Exclude the images and transcribe the entries below precisely.

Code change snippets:
Segment Open

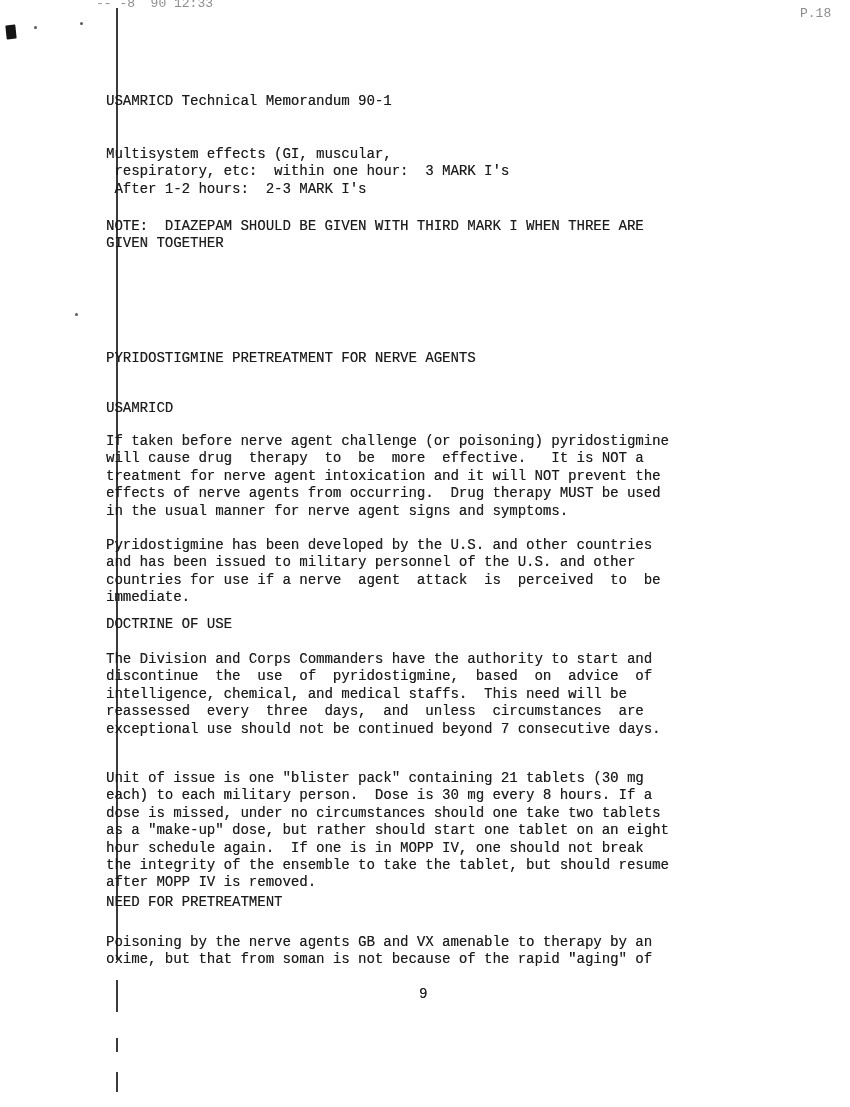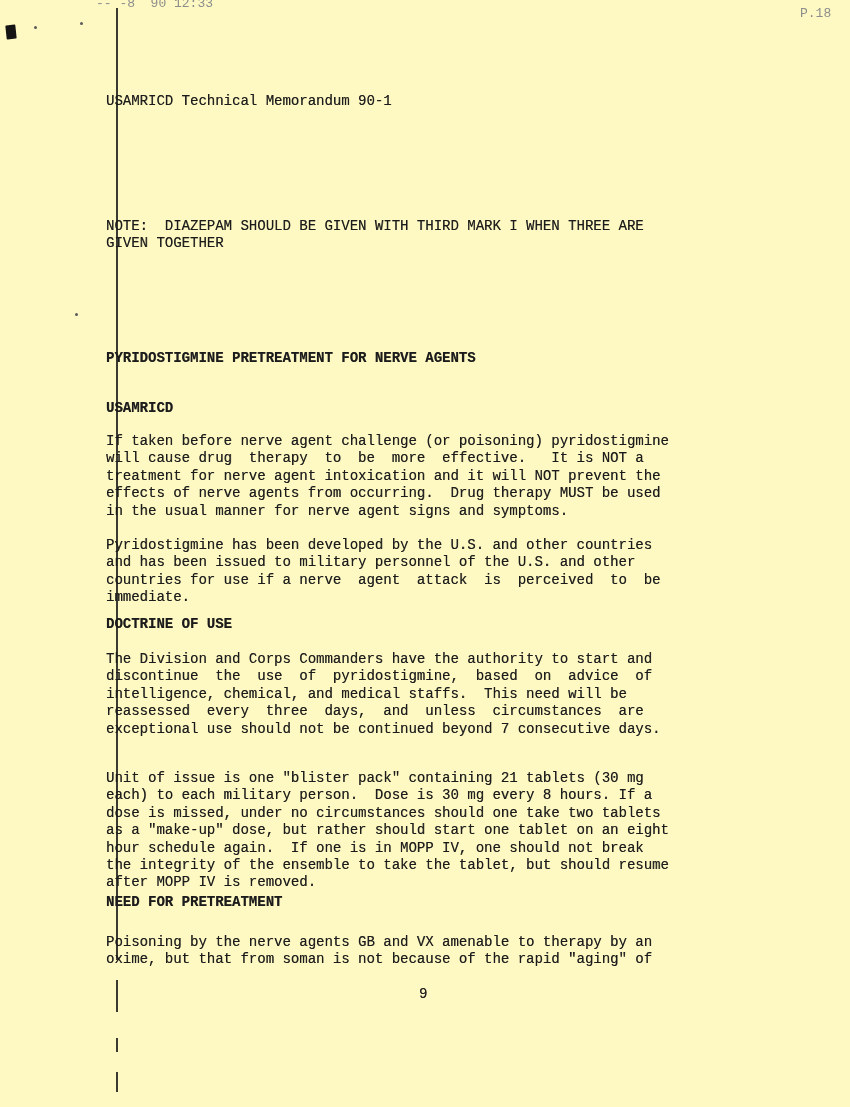--- a/index.html
+++ b/index.html
@@ -4,35 +4,35 @@
 <style>
   html, body {
     margin: 0;
     padding: 0;
     background: #e9e9e7;
   }
   .page {
     position: relative;
     width: 850px;
     height: 1107px;
-    background: #fef9c3;
+    background: #ffffff;
     overflow: hidden;
     font-family: "Liberation Mono", "DejaVu Sans Mono", monospace;
     color: #1b1b1b;
   }
   .txt {
     position: absolute;
     left: 106px;
     white-space: pre-wrap;
     font-size: 14px;
     line-height: 17.4px;
     letter-spacing: 0px;
     text-shadow: 0.3px 0 0 rgba(20,20,20,0.55);
   }
-  .heading { font-weight: bold; }
+  .heading { font-weight: normal; }
   .fax {
     position: absolute;
     font-size: 13px;
     color: #8d8d8b;
     text-shadow: none;
     white-space: pre;
   }
   .fax-left  { left: 96px;  top: -4px; }
   .fax-right { left: 800px; top: 6px; }
   .page-number {
@@ -81,20 +81,23 @@
   <div class="vline seg1"></div>
   <div class="vline seg2"></div>
   <div class="vline seg3"></div>
   <div class="vline seg4"></div>
 
   <div class="fax fax-left">-- -8  90 12:33</div>
   <div class="fax fax-right">P.18</div>
 
   <div class="txt" style="top:93px">USAMRICD Technical Memorandum 90-1</div>
 
+  <div class="txt" style="top:146px">Multisystem effects (GI, muscular,
+ respiratory, etc:  within one hour:  3 MARK I's
+ After 1-2 hours:  2-3 MARK I's</div>
 
   <div class="txt" style="top:218px">NOTE:  DIAZEPAM SHOULD BE GIVEN WITH THIRD MARK I WHEN THREE ARE
 GIVEN TOGETHER</div>
 
   <div class="txt heading" style="top:350px">PYRIDOSTIGMINE PRETREATMENT FOR NERVE AGENTS</div>
 
   <div class="txt heading" style="top:400px">USAMRICD</div>
 
   <div class="txt" style="top:537px">Pyridostigmine has been developed by the U.S. and other countries
 and has been issued to military personnel of the U.S. and other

Segment Closed

* **Exercise output**:
--- a/index.html
+++ b/index.html
@@ -4,35 +4,35 @@
 <style>
   html, body {
     margin: 0;
     padding: 0;
     background: #e9e9e7;
   }
   .page {
     position: relative;
     width: 850px;
     height: 1107px;
-    background: #fef9c3;
+    background: #ffffff;
     overflow: hidden;
     font-family: "Liberation Mono", "DejaVu Sans Mono", monospace;
     color: #1b1b1b;
   }
   .txt {
     position: absolute;
     left: 106px;
     white-space: pre-wrap;
     font-size: 14px;
     line-height: 17.4px;
     letter-spacing: 0px;
     text-shadow: 0.3px 0 0 rgba(20,20,20,0.55);
   }
-  .heading { font-weight: bold; }
+  .heading { font-weight: normal; }
   .fax {
     position: absolute;
     font-size: 13px;
     color: #8d8d8b;
     text-shadow: none;
     white-space: pre;
   }
   .fax-left  { left: 96px;  top: -4px; }
   .fax-right { left: 800px; top: 6px; }
   .page-number {
@@ -81,20 +81,23 @@
   <div class="vline seg1"></div>
   <div class="vline seg2"></div>
   <div class="vline seg3"></div>
   <div class="vline seg4"></div>
 
   <div class="fax fax-left">-- -8  90 12:33</div>
   <div class="fax fax-right">P.18</div>
 
   <div class="txt" style="top:93px">USAMRICD Technical Memorandum 90-1</div>
 
+  <div class="txt" style="top:146px">Multisystem effects (GI, muscular,
+ respiratory, etc:  within one hour:  3 MARK I's
+ After 1-2 hours:  2-3 MARK I's</div>
 
   <div class="txt" style="top:218px">NOTE:  DIAZEPAM SHOULD BE GIVEN WITH THIRD MARK I WHEN THREE ARE
 GIVEN TOGETHER</div>
 
   <div class="txt heading" style="top:350px">PYRIDOSTIGMINE PRETREATMENT FOR NERVE AGENTS</div>
 
   <div class="txt heading" style="top:400px">USAMRICD</div>
 
   <div class="txt" style="top:537px">Pyridostigmine has been developed by the U.S. and other countries
 and has been issued to military personnel of the U.S. and other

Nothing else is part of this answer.